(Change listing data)
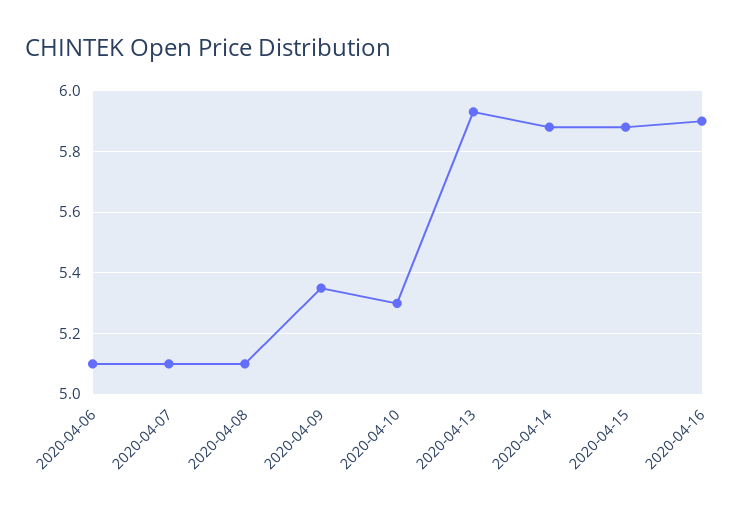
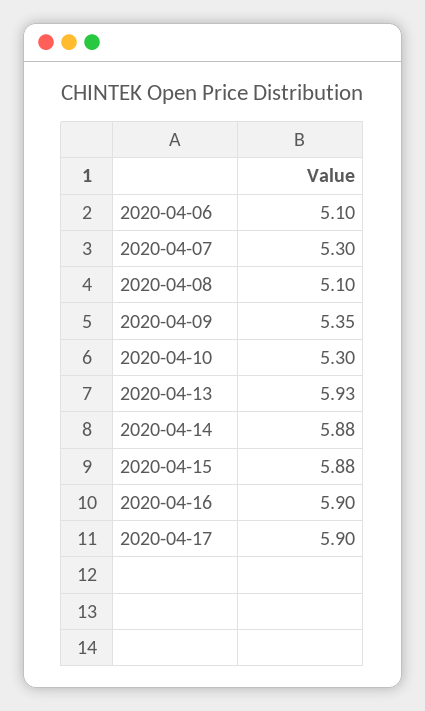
2020-04-07: 5.1 -> 5.3
2020-04-17: none -> 5.9

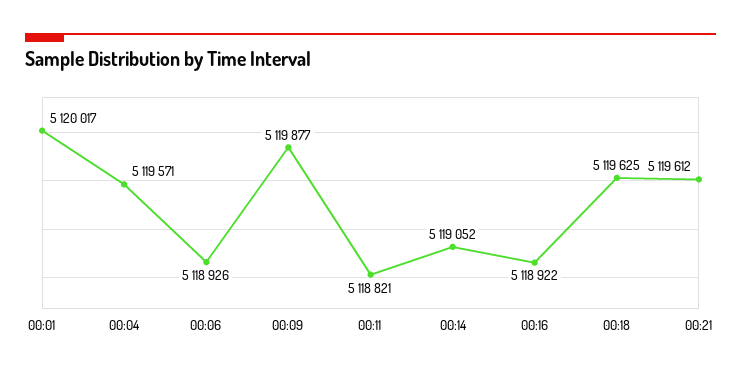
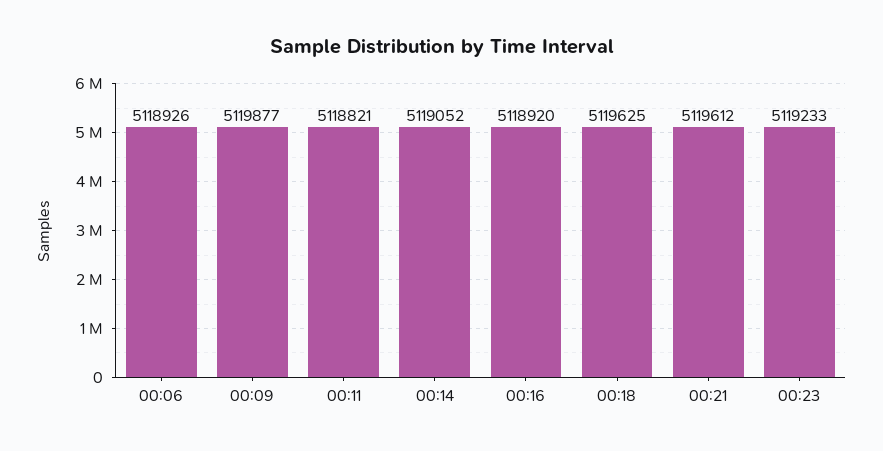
00:01: 5120017 -> none
00:04: 5119571 -> none
00:16: 5118922 -> 5118920
00:23: none -> 5119233

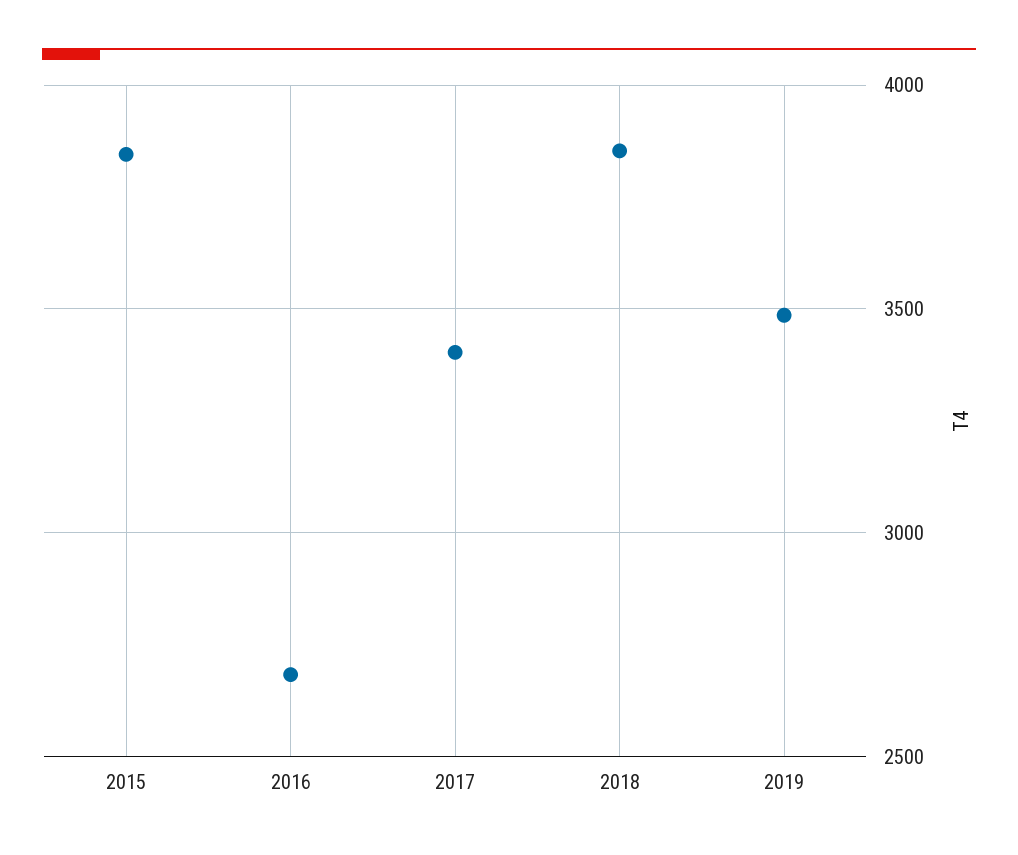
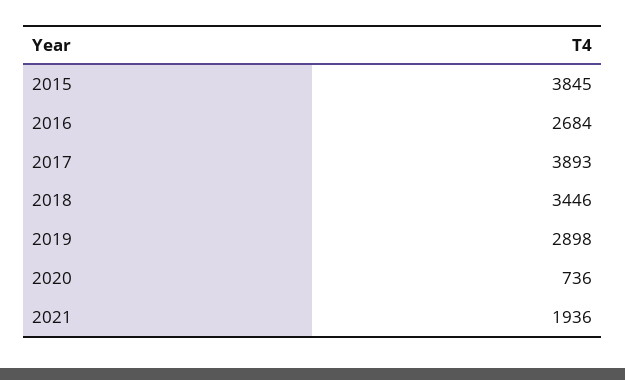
2017: 3400 -> 3893
2018: 3850 -> 3446
2019: 3500 -> 2898
2020: none -> 736
2021: none -> 1936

- Task description:
Write out every line above again exactly, with the pictures left out.

- Answer box:
2020-04-07: 5.1 -> 5.3
2020-04-17: none -> 5.9

00:01: 5120017 -> none
00:04: 5119571 -> none
00:16: 5118922 -> 5118920
00:23: none -> 5119233

2017: 3400 -> 3893
2018: 3850 -> 3446
2019: 3500 -> 2898
2020: none -> 736
2021: none -> 1936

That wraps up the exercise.